* [What you will do] Please count the lines in the entries below that include the word "total", and give only the number.

Records from a dataset
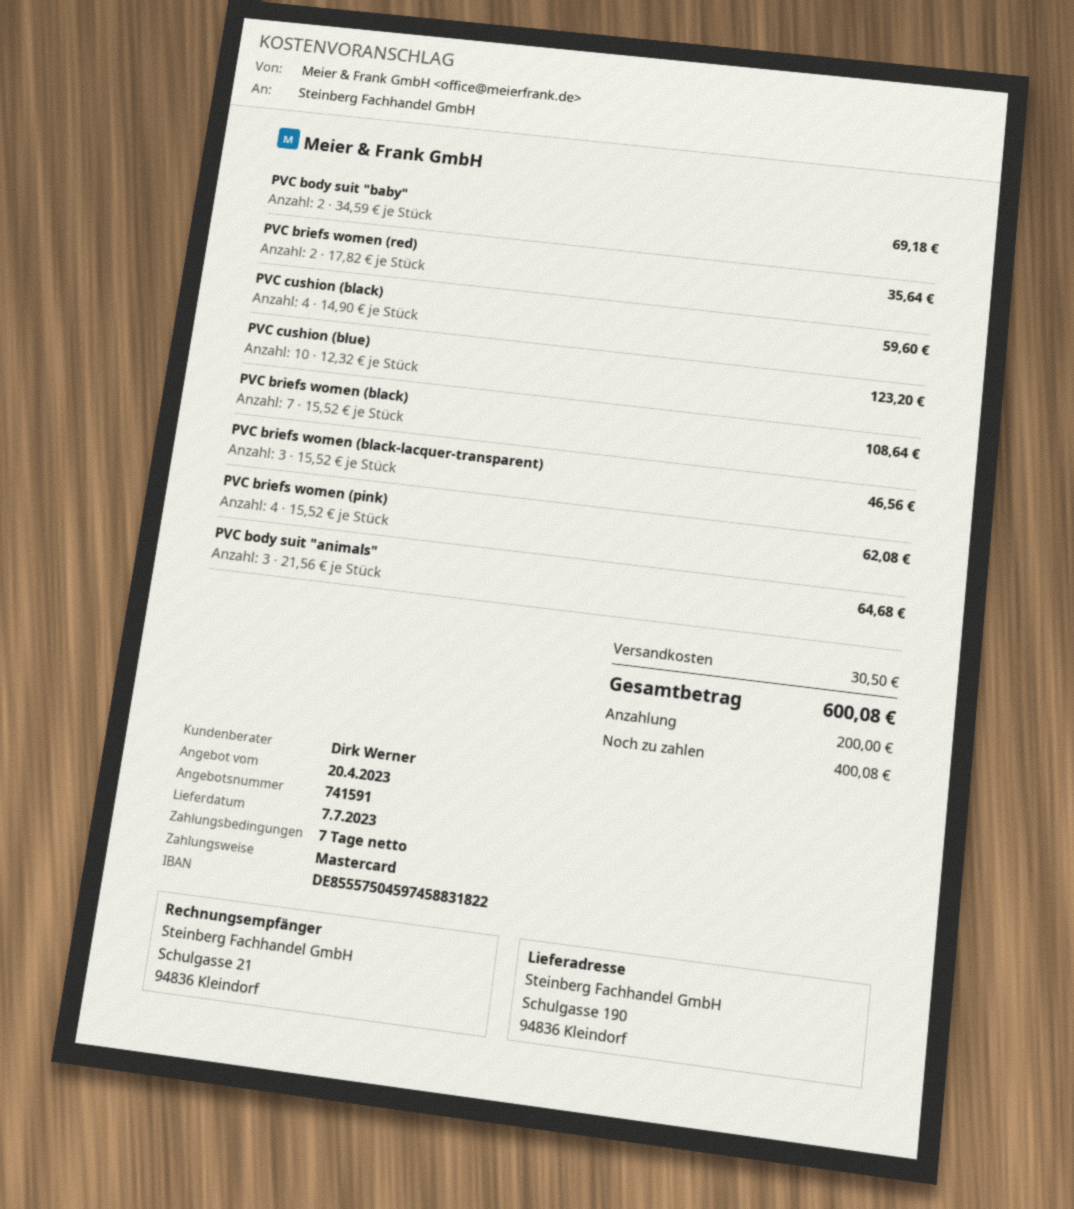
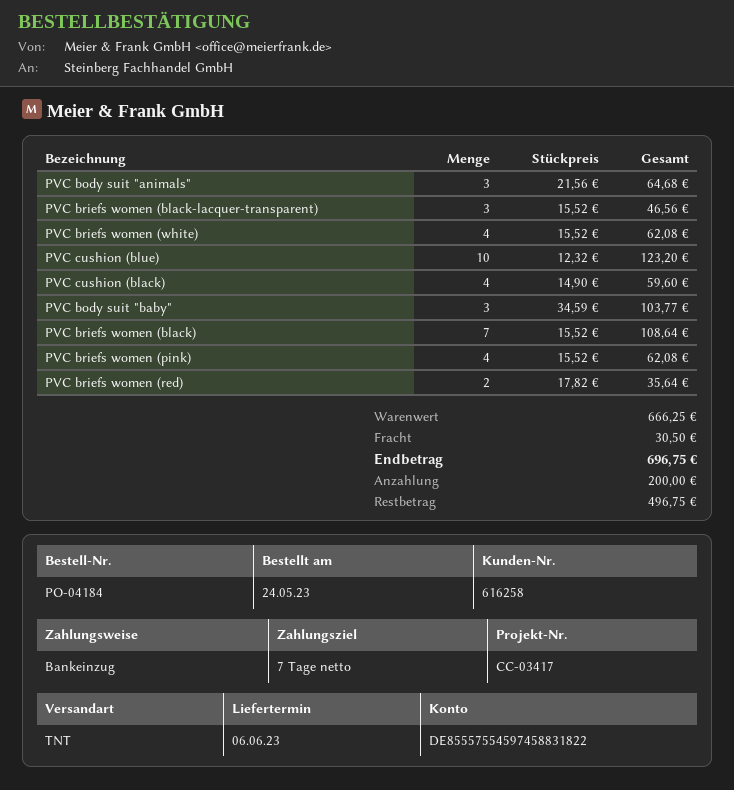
delivery date: 2023-07-07 -> 2023-06-06
payment method: Mastercard -> direct debit
bank account: DE85557504597458831822 -> DE85557554597458831822
PVC body suit "baby": 2 x 34.59 = 69.18 -> 3 x 34.59 = 103.77
PVC briefs women (white): none -> 4 x 15.52 = 62.08
total: 600.08 -> 696.75
balance: 400.08 -> 496.75

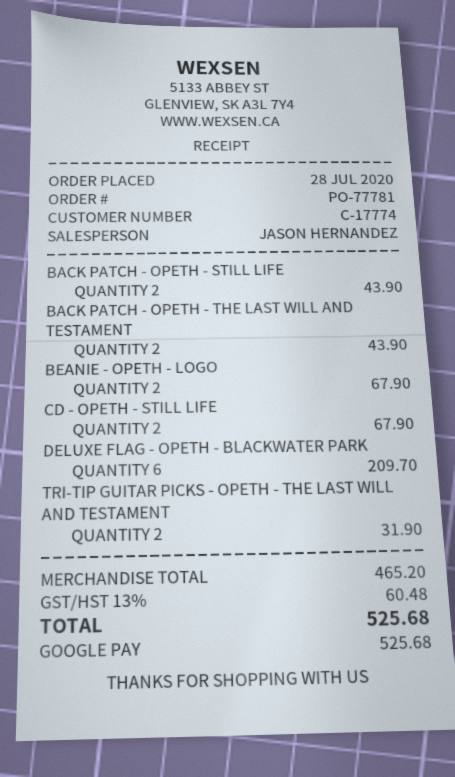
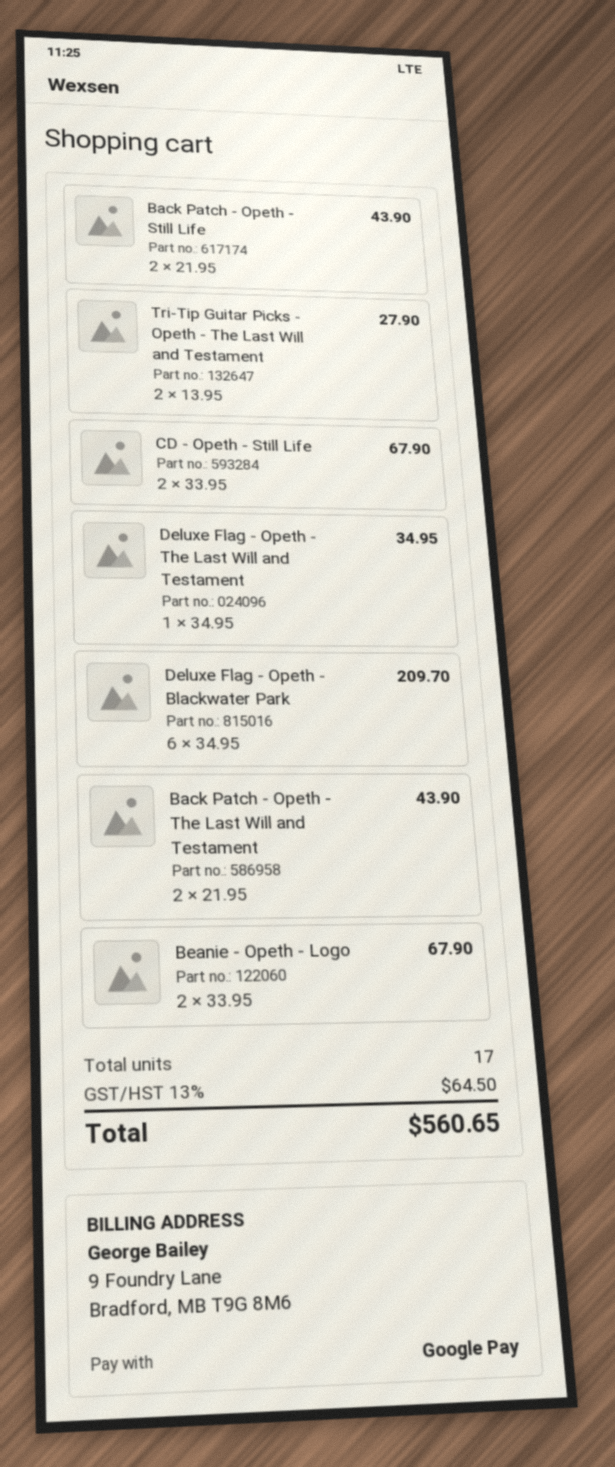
TRI-TIP GUITAR PICKS - OPETH - THE LAST WILL AND TESTAMENT: 2 for 31.90 -> 2 for 27.90
Deluxe Flag - Opeth - The Last Will and Testament: none -> 1 for 34.95
tax: 13% = 60.48 -> 13% = 64.50
total: 525.68 -> 560.65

* [Final answer] 2